§ **Material provided**:
━━━━━━━━━━━━━━━━━━━━━━━━━━━━━━
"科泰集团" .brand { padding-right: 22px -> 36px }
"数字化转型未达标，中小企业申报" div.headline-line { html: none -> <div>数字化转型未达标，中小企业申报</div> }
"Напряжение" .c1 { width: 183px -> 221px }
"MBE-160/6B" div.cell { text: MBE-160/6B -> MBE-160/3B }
━━━━━━━━━━━━━━━━━━━━━━━━━━━━━━
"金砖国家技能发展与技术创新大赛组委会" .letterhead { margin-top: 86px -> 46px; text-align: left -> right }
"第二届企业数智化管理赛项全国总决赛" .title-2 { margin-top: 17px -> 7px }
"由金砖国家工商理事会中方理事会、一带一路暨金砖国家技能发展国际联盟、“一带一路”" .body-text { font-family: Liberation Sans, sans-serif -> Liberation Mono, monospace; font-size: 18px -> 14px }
━━━━━━━━━━━━━━━━━━━━━━━━━━━━━━
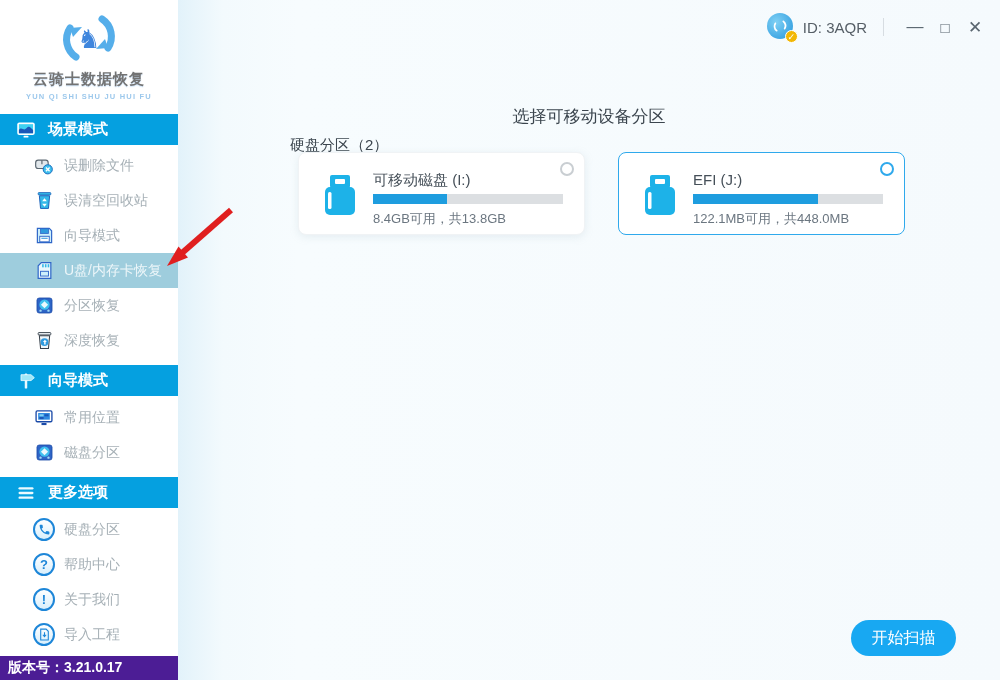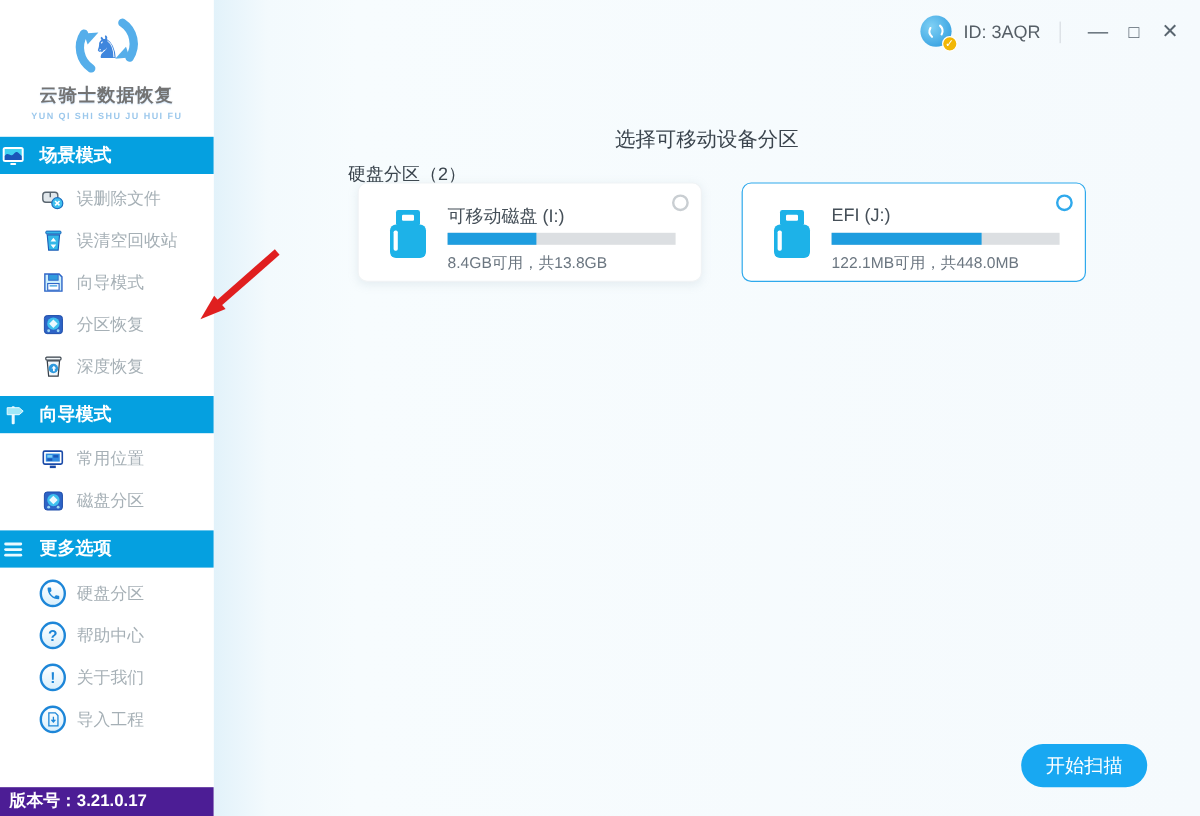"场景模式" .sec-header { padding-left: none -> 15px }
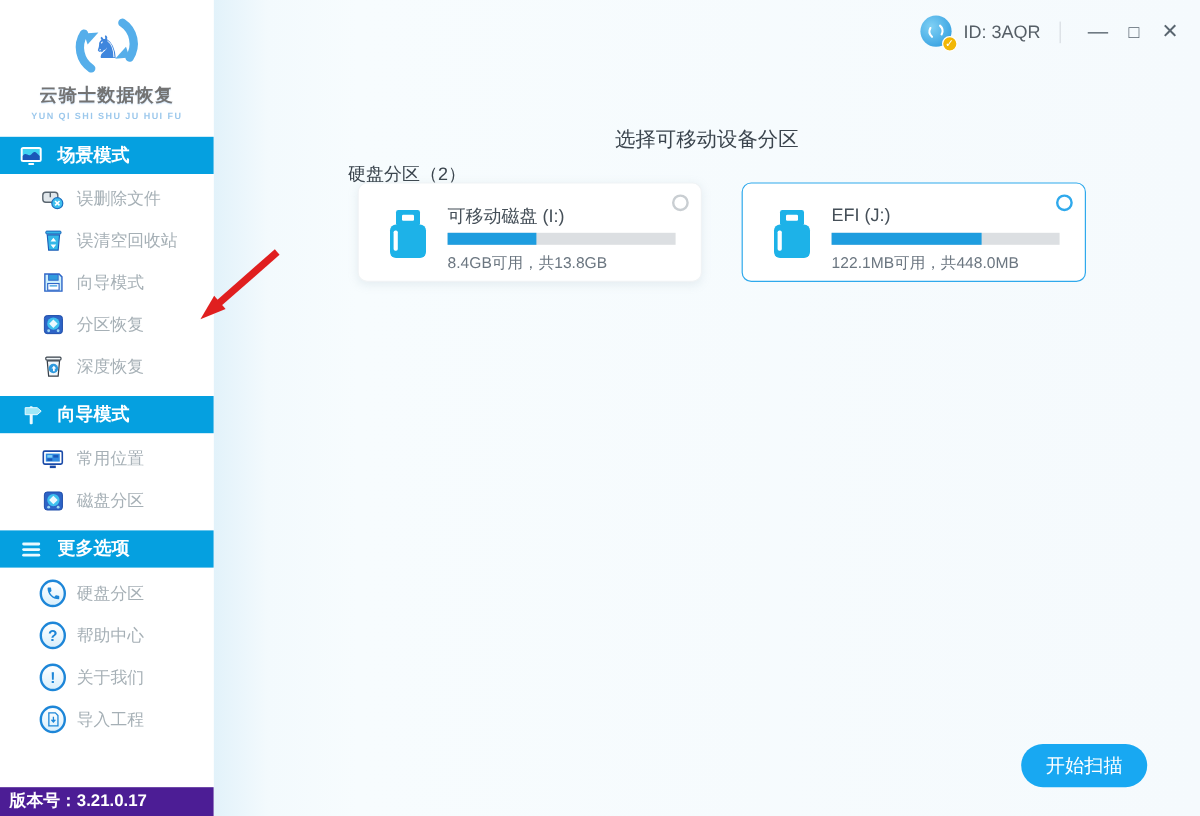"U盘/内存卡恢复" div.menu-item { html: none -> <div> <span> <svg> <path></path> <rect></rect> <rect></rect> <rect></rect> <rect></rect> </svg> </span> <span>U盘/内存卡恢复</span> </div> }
━━━━━━━━━━━━━━━━━━━━━━━━━━━━━━
Start with the line above that contains "padding-right: 22px ->" and stop after the line that contains "text: MBE-160/6B ->". Output those lines exactly, and only those.

"科泰集团" .brand { padding-right: 22px -> 36px }
"数字化转型未达标，中小企业申报" div.headline-line { html: none -> <div>数字化转型未达标，中小企业申报</div> }
"Напряжение" .c1 { width: 183px -> 221px }
"MBE-160/6B" div.cell { text: MBE-160/6B -> MBE-160/3B }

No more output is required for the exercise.